Dr. Barbara Megon, a genetics pioneer who spent more than 60 years working at Johns Hopkins University, died of heart failure at her Rowland Park home on January 14. She was 91 years old.
Megon, who was born Barbara Rubin to Sarah Gettin Rubin and Dr. William Rubin in Rochester, New York on July 31, 1931, became the sixth professor at Hopkins University in 1978 after spending 16 years as a faculty member. She became an emeritus professor of genetic medicine in 2020, and continued to work until her death.
Inspired by English geneticist Mary Lyon, much of Dr. Migeon’s research has focused on X-inactivation, the process by which one of the X chromosomes in female mammals is switched off.
How to get it on and off, that was her life’s work, said her son, Jack Megon, of Seattle, Washington.
The topic has been the focus of several of her scholarly articles, as well as her first book, Mosaic Females, published in 2007.
“Barbara focused on a fundamental biological question that has important implications for health and disease,” said her longtime colleague, Dr. David Vale, professor of genetic medicine at Hopkins. “Until this year, she was working on this problem.”
Valli now leads the university’s doctoral program in human genetics and molecular biology, of which Meghion was founding director in 1978.
The eldest of three children, Mejoon was inspired to enter science by her father, who is a general practitioner, according to her children.
“He was a huge motivator for my mom, he pushed her,” said Nicole Meguin, daughter of Dr. Meguin, of New York City.
Meggoon graduated a year early from Franklin High School in Rochester in 1948, and earned a premedical science degree from Smith College, a private women’s college in Massachusetts, in 1952 before attending medical school at the University at Buffalo, graduating in 1956. Then She headed to Baltimore to complete her residency at Hopkins.

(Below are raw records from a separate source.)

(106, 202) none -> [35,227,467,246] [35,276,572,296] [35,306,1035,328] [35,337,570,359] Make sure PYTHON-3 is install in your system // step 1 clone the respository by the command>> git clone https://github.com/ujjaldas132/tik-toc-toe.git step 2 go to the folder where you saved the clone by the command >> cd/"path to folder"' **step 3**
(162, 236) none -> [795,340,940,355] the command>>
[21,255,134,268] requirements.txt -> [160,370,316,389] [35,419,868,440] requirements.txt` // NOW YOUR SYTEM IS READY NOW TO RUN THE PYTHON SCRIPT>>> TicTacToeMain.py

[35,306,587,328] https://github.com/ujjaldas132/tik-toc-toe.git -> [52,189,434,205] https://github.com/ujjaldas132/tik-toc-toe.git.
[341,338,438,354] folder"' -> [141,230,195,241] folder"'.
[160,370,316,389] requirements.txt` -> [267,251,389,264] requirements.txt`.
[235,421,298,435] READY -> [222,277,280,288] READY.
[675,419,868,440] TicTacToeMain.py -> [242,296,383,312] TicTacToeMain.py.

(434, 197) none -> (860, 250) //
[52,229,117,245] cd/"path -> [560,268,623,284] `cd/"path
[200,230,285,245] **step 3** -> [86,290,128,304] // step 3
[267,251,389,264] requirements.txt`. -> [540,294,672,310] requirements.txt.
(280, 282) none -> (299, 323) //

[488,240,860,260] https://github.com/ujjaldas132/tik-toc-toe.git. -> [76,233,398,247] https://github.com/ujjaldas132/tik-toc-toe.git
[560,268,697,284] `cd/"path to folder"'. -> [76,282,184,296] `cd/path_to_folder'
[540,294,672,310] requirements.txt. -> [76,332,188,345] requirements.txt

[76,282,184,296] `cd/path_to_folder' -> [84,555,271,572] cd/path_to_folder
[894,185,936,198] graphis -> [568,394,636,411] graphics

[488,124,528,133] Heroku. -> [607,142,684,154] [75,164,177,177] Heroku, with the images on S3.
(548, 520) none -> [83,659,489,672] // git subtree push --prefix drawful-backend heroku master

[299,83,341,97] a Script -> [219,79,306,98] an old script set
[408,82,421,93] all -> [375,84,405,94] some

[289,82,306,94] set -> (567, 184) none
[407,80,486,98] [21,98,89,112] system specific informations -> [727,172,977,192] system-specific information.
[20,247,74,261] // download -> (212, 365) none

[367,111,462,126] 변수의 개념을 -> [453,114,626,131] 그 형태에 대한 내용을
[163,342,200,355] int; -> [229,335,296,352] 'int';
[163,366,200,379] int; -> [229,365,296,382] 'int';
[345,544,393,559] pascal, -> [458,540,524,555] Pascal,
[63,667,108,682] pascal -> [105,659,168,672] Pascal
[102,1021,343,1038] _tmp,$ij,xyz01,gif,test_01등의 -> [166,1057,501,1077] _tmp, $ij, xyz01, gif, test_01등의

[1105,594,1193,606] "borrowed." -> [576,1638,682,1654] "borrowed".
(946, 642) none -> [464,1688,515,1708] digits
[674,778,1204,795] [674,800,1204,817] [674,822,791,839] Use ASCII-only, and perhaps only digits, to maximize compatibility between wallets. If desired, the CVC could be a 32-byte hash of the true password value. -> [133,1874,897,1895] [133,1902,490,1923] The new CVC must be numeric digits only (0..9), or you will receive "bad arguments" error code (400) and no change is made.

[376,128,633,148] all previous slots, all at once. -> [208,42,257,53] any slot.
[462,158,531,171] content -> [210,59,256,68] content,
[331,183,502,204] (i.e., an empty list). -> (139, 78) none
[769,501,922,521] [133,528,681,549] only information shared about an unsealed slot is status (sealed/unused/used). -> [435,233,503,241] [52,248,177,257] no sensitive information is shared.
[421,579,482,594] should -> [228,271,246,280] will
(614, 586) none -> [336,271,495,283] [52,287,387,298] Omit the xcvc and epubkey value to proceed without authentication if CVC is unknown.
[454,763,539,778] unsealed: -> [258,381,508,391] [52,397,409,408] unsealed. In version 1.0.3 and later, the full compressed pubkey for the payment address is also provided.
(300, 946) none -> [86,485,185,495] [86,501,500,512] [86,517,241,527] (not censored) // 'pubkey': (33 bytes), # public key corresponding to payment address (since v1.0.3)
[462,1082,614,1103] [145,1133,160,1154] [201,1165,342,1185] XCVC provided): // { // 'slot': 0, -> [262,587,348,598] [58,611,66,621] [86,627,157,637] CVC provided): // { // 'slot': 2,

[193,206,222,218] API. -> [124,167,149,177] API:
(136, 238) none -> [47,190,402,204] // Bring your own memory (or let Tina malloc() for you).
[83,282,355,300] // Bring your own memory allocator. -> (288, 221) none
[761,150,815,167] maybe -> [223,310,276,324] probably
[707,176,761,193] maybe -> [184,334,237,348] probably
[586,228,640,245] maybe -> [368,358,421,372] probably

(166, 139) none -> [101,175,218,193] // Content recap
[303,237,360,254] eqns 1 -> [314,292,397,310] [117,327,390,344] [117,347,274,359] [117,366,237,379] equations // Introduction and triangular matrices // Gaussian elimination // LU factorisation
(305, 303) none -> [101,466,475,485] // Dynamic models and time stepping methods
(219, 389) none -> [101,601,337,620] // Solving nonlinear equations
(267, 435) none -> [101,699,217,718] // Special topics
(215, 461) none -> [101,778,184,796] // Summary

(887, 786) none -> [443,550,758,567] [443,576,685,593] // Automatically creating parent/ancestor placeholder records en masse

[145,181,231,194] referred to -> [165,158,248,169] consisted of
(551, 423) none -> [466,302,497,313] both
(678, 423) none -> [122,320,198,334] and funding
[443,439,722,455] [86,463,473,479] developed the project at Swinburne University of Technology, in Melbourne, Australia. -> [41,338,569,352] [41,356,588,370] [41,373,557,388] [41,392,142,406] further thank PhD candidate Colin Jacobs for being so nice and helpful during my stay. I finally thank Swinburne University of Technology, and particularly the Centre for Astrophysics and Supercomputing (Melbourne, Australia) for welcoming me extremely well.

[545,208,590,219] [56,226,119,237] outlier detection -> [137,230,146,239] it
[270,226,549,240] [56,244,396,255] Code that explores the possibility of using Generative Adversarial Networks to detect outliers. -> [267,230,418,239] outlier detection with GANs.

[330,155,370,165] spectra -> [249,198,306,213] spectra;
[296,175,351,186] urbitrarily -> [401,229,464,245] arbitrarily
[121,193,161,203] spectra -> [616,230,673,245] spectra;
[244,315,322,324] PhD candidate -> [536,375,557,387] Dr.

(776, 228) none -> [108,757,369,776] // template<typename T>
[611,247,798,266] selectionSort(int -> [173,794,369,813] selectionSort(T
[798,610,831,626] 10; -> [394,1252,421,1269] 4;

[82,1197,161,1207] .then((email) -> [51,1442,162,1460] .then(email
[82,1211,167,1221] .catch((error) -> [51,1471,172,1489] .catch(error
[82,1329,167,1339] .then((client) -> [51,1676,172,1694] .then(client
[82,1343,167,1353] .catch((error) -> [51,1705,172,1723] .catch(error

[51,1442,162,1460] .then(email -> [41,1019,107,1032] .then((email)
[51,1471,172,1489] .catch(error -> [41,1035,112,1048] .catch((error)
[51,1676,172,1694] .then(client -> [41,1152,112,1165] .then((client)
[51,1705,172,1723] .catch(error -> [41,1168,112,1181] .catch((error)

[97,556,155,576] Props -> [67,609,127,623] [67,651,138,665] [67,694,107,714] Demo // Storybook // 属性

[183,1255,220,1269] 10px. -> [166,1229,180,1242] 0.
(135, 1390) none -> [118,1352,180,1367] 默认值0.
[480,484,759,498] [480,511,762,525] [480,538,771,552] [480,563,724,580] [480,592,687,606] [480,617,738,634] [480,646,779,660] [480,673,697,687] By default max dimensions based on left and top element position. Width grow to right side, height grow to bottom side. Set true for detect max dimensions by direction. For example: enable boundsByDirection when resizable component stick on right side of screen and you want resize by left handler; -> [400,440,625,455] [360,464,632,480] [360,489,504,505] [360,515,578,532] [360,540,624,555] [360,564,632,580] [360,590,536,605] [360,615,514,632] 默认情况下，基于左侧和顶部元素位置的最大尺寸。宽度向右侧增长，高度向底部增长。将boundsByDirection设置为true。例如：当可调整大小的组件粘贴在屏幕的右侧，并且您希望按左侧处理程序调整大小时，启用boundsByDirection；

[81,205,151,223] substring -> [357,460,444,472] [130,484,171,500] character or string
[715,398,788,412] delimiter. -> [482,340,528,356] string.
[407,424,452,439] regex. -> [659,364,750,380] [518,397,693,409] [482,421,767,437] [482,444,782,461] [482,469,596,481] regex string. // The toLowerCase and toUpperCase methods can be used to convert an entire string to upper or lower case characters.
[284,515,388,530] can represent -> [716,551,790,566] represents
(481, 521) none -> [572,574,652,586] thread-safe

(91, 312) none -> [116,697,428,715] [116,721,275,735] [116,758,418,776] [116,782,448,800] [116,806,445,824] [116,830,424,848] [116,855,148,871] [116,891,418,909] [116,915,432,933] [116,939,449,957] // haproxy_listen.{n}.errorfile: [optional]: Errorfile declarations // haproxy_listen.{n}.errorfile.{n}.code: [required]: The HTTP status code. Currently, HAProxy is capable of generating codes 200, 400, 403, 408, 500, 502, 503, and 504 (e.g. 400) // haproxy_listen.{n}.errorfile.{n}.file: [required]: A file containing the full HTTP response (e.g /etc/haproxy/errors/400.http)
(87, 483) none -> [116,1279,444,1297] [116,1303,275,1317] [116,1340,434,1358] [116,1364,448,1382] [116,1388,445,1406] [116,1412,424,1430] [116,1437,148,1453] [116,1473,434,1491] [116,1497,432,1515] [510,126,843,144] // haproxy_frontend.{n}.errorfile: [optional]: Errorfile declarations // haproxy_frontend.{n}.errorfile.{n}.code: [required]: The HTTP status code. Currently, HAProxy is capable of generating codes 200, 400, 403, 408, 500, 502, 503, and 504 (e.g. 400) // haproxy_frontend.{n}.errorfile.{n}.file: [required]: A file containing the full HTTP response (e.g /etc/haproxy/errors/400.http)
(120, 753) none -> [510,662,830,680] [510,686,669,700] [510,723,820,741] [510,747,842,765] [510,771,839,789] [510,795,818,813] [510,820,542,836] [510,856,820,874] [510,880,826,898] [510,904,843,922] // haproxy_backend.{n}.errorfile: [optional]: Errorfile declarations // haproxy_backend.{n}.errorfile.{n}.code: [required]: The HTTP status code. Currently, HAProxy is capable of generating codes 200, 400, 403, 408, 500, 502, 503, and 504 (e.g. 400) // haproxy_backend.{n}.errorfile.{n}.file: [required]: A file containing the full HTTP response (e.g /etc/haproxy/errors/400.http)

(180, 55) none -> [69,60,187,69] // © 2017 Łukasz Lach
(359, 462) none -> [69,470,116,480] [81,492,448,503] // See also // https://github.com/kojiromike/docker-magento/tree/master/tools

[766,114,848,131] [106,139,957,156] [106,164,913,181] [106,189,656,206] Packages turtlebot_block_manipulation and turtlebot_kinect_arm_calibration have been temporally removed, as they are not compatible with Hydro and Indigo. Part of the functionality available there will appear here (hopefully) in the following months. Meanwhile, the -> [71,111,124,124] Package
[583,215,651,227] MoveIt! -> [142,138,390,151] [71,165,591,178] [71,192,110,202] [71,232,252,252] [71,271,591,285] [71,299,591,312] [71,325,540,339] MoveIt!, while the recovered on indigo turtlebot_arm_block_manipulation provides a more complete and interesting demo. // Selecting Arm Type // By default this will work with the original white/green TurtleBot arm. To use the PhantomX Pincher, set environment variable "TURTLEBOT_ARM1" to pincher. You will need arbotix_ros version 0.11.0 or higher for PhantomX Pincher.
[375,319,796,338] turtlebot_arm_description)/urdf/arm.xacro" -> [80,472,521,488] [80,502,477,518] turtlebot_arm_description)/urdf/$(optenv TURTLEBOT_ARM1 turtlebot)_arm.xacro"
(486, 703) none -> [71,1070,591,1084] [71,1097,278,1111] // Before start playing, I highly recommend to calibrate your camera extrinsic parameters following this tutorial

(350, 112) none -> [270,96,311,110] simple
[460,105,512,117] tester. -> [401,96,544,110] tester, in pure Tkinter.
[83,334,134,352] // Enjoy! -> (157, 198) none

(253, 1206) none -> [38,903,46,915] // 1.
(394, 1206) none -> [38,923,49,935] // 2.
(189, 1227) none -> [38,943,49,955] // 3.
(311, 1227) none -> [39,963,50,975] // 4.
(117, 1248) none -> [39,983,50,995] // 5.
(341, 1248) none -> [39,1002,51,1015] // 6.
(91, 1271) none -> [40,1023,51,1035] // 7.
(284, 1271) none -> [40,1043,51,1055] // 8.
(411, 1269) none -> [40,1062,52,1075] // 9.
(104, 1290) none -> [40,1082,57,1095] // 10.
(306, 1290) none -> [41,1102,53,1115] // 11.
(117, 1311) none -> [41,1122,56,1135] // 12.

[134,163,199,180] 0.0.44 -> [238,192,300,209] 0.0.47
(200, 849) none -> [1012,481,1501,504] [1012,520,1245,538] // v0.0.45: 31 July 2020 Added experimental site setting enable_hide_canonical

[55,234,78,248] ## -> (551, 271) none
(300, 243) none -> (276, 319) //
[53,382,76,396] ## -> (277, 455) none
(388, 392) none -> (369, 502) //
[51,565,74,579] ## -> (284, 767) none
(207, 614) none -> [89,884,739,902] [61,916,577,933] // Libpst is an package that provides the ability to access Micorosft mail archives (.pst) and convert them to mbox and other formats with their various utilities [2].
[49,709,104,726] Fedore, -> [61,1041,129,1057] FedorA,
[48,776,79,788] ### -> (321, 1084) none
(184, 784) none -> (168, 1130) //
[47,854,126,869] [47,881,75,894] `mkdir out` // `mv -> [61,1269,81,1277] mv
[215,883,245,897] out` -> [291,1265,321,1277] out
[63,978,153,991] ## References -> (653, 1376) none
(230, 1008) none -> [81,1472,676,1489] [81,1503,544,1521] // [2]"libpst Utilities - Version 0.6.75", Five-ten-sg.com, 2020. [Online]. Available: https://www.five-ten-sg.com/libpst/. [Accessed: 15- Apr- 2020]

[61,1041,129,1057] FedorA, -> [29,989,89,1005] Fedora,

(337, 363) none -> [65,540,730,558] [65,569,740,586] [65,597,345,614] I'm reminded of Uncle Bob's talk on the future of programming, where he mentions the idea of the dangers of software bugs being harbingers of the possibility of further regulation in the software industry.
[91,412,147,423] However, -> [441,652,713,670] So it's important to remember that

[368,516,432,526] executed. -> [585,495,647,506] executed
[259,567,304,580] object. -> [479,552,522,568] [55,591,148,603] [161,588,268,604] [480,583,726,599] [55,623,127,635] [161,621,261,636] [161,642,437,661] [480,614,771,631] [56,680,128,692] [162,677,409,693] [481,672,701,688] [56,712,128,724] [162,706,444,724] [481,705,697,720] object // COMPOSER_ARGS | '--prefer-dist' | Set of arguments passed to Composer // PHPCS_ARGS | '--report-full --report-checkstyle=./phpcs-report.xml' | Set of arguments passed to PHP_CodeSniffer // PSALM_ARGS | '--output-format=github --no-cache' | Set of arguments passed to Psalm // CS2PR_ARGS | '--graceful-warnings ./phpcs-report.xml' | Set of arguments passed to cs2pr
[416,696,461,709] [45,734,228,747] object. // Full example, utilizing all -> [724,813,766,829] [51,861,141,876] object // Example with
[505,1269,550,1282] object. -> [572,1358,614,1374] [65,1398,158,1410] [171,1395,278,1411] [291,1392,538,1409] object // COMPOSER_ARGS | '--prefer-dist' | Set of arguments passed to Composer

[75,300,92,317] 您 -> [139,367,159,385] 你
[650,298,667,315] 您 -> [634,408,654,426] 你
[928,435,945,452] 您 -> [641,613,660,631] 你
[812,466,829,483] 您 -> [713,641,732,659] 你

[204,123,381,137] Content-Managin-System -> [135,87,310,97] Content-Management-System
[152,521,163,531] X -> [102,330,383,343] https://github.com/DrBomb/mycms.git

Dr. Megon met French-born pediatric endocrinologist Dr. Claude Megon, at a Hopkins Christmas party in 1957. The couple married three years later in Arlington, Virginia.
Shortly before her marriage, Dr. Megon worked briefly at Boston Children’s Hospital, then returned to Hopkins where she worked with geneticist Barton Childs.
Dr. Meigon became a faculty member at Hopkins University in 1962, and set up her own laboratory to study the X chromosome and sex differences in disease. She became a professor of pediatrics in 1978.
As the sixth full professor at Hopkins, Dr. Megon has become a “tremendous resource” for women who have been faculty members in the medical school, Valley said.
“She’s been very supportive of all of our faculty, especially our female faculty,” said Valle, adding that the school has “over 100 female faculty members today.
The struggles faced by fellow physicians and scientists were the subject of her second book, “American Science: My View from the Bench,” published in 2016. The book chronicles decades of development in biomedical science through Migeon’s own eyewitness account.
Migeon continued to work at Hopkins from the early morning hours until late at night, Valle said, until the COVID-19 pandemic began. Once the pandemic began, she continued to work those hours from home, becoming a “virtual attendee of every Zoom conference” until her health began to fail over the past few months.
Outside of her work, Dr. Megon was an avid pottery and glass collector, often attending craft shows and becoming friends with local artisans, her children said.
“She had a great visual sense,” said Nicole Megon, citing her mother’s intuition of appearance and color as her main reason for becoming an architect.
Standing at 5-foot-2, Dr. Megon was “petite and with a big personality,” her daughter said.
Dr. Megon has authored more than 150 research articles and two books, and has become an excellent writer and editor. Jack Megon recalled how when he would hand his high school assignments over to his mother, they would come back covered in red ink.
Her writing prowess translated into her hobbies as well—she was a stage playwright for the Fells Point Corner Theatre, and wrote programs for community theater that she enjoyed.
Among the survivors: her three children, Jacques, Nicole, and Jean-Paul Megon, of Shelburne Falls, Massachusetts; Four grandchildren and several daughters and sons. She was preceded in death by her husband, Dr. Claude Migon, her younger brother, Robert Robin, and her younger sister, Sheila Markhem.
The family plans a memorial service jointly with Hopkins, but details have not been finalized.